Read was skipper and CEO of Puma Ocean Racing Team's il Mostro in the 2008–2009 Volvo Ocean Race—his first complete circumnavigation. Read took a sabbatical from his job as vice president of sailmaking company North Sails to skipper PUMA Ocean Racing's entry in the race. PUMA's il mostro finished 2nd Overall.

On October 29, 2011, Read returned as skipper for a second time to lead PUMA Ocean Racing powered by Berg's entry Mar Mostro in the 2011–2012 Volvo Ocean Race.

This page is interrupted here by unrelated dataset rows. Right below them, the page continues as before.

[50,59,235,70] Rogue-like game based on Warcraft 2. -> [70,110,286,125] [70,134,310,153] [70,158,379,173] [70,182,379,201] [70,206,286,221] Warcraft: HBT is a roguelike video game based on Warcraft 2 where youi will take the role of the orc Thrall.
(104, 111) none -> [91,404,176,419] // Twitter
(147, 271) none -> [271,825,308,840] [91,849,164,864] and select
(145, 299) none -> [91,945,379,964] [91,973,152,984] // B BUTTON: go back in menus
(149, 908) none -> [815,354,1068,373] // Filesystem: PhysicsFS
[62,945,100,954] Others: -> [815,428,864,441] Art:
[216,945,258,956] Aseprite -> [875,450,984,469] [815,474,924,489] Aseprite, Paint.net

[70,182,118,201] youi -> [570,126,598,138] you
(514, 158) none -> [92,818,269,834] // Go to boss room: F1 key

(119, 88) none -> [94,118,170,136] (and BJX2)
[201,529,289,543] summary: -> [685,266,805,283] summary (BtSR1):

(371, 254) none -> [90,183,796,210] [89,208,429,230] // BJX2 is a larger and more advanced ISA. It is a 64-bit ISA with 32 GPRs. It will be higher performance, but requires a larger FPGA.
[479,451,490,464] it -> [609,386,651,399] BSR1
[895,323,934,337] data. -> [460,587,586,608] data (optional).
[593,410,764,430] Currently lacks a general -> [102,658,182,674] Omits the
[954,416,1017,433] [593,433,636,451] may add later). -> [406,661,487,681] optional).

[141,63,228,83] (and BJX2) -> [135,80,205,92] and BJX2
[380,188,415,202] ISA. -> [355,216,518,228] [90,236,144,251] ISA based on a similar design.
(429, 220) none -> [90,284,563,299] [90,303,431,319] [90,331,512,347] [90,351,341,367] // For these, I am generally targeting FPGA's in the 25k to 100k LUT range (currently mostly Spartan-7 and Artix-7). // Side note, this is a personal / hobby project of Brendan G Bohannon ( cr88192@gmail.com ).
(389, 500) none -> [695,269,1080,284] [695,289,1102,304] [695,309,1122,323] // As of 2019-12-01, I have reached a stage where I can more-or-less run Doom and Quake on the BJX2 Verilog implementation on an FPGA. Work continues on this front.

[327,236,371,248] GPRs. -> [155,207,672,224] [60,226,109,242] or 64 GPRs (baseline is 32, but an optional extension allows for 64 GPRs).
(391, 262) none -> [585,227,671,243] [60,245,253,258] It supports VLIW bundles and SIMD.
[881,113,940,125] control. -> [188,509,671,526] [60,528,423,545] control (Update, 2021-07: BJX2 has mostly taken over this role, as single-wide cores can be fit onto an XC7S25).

In July 2012, Mar Mostro finished its circumnavigation in Galway, Ireland in third place, securing a third place overall victory in the 2011–12 edition of the Volvo Ocean Race. Alongside a third place podium finish, Read led PUMA Ocean Racing powered by BERG to a first place overall victory in the In-Port Series. Read stated the 2011–12 Volvo Ocean Race would be his last.

==General Sailing==
His career started in sail making where his multiple wins of the J/24 World Championship led directly to success in the sail making.

Since completing his Volvo Ocean Race campaigns, Read has often acted as skipper for Dr. James H. Clark's latest yachts Hanuman and IRC supermaxi Comanche. In 2015, Read skippered Comanche to Victory in the 2015 Sydney to Hobart Yacht Race.

==Other==
Read worked in management at North Sails since 1996 and has taken four sabbaticals to take part in global yacht racing events. In 2012 he took over as president of North Sails. and in 2021 Read was also named as President of North Technology Group, a group of marine companies which includes North Sails, Southern Spars, Future Fibres, Hall Spars, North Action Sports, and North Performance Apparel.